As the endospores are resistant to staining, the endospores are equally resistant to de-staining and will retain the primary dye while the vegetative cells will lose the stain.   The addition of a counterstain or secondary stain (safranin) is used to stain the decolorized vegetative cells.

When visualized under microscopy the cells should have three characteristics:

1.     the vegetative cells should appear pink/red (i.e. color of counter stain),

2.     the vegetative cells that contain endospores should stain pink while the spores should be seen as green ellipses within the cells.

3.     Mature, free endospores should not be associated with the vegetative bacteria and should be seen as green ellipses.
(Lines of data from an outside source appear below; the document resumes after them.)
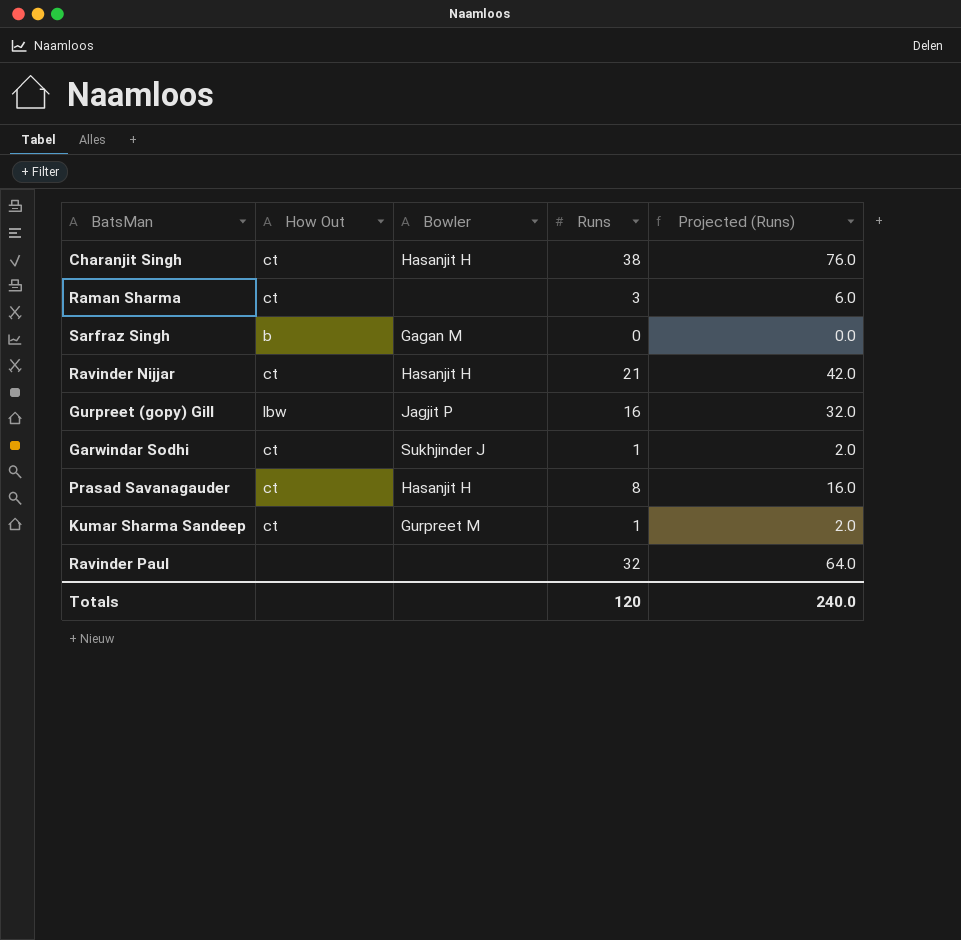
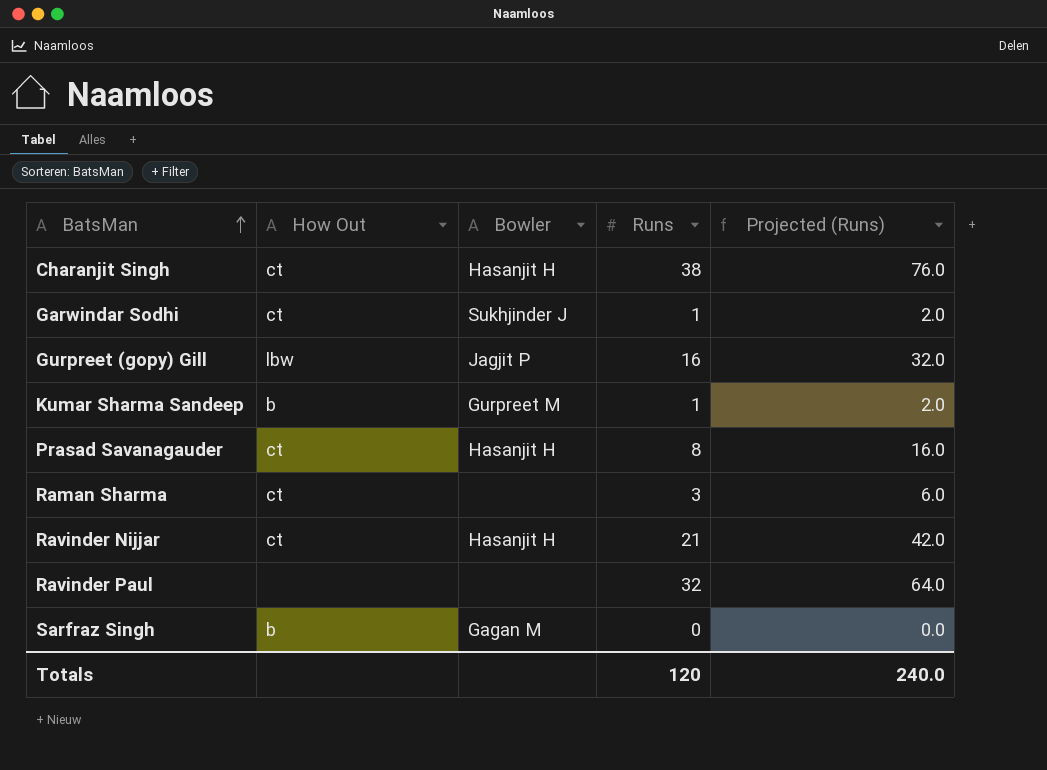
row order: none -> BatsMan ascending
Kumar Sharma Sandeep | How Out: ct -> b

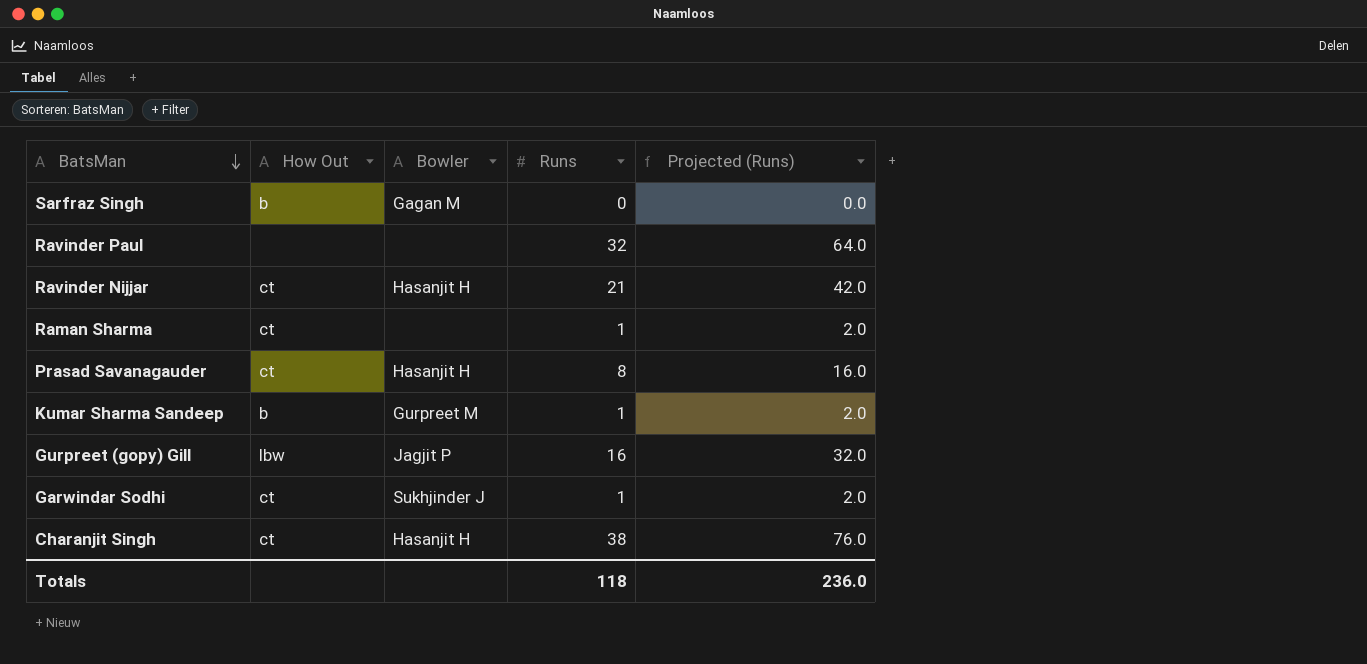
row order: BatsMan ascending -> BatsMan descending
Raman Sharma | Runs: 3 -> 1
Raman Sharma | Projected (Runs): 6.0 -> 2.0
Totals | Runs: 120 -> 118
Totals | Projected (Runs): 240.0 -> 236.0

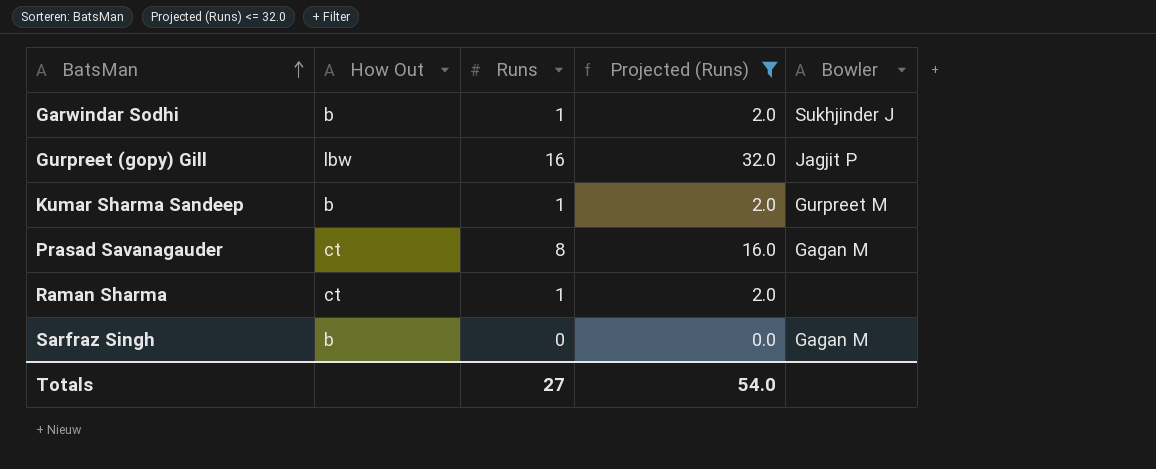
filter: none -> Projected (Runs) <= 32.0
row order: BatsMan descending -> BatsMan ascending
column Bowler | position: 3 -> 5
Garwindar Sodhi | How Out: ct -> b
Prasad Savanagauder | Bowler: Hasanjit H -> Gagan M
Totals | Runs: 118 -> 27
Totals | Projected (Runs): 236.0 -> 54.0

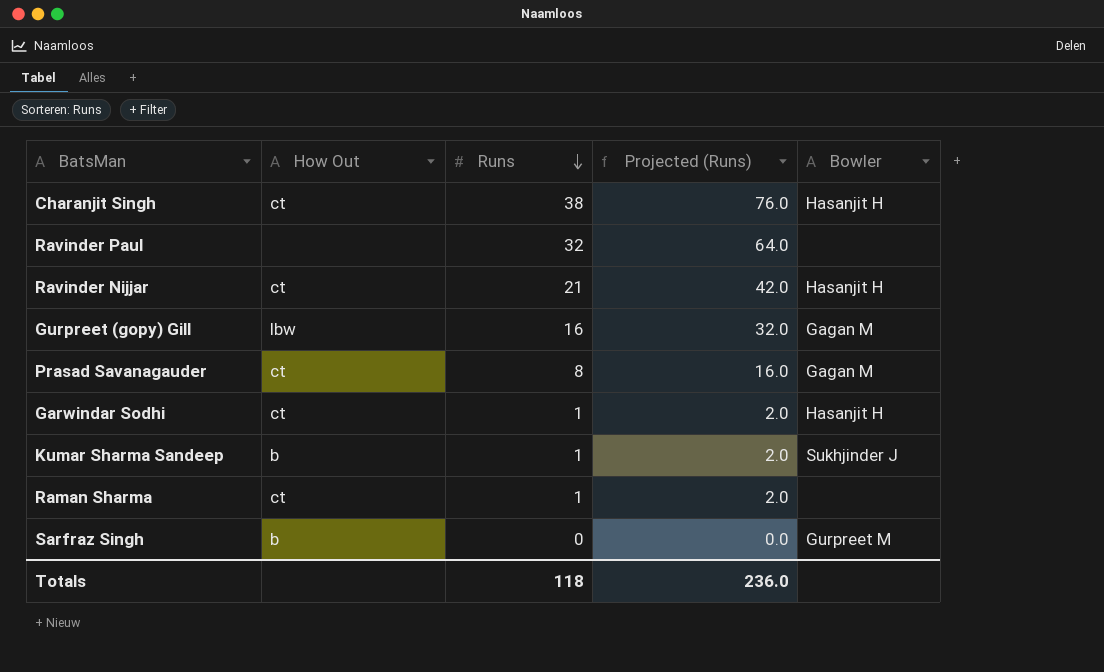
filter: Projected (Runs) <= 32.0 -> none
row order: BatsMan ascending -> Runs descending
Gurpreet (gopy) Gill | Bowler: Jagjit P -> Gagan M
Garwindar Sodhi | How Out: b -> ct
Garwindar Sodhi | Bowler: Sukhjinder J -> Hasanjit H
Kumar Sharma Sandeep | Bowler: Gurpreet M -> Sukhjinder J
Sarfraz Singh | Bowler: Gagan M -> Gurpreet M
Totals | Runs: 27 -> 118
Totals | Projected (Runs): 54.0 -> 236.0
Procedure of endospore stain:

1.     Prepare smears of organisms to be tested for presence of endospores on a clean microscope slide and air dry it.

2.     Heat fix the smear.

3.     Place a small piece of blotting paper  (absorbent paper) over the smear and place the slide (smear side up) on a  wire gauze on a ring stand.

4.     Heat the slide gently till it starts to evaporate (either by putting the slide on a staining rack that has been placed over a boiling water bath or via bunsen burner).

Spore staining procedure

5.     Remove the heat and reheat the slide as needed to keep the slide steaming for about 3-5 minutes.  As the paper begins to dry add a drop or two of malachite green to keep it moist, but don’t add so much at one time that the temperature is appreciably reduced.
# DO NOT OVERHEAT.  The process is steaming and not baking.

6.     After 5 minutes carefully remove the slide from the rack using a clothespin

7.     Remove the blotting paper and allow the slide to cool to room temperature for 2 minutes.

8.     Rinse the slide thoroughly with tap water (to  wash the malachite green from both sides of the microscope slide).

9.     Stain the smear with safranin for 2 minutes.

10.Rinse both side of the slide to remove the secondary stain and  blot the slide/ air dry.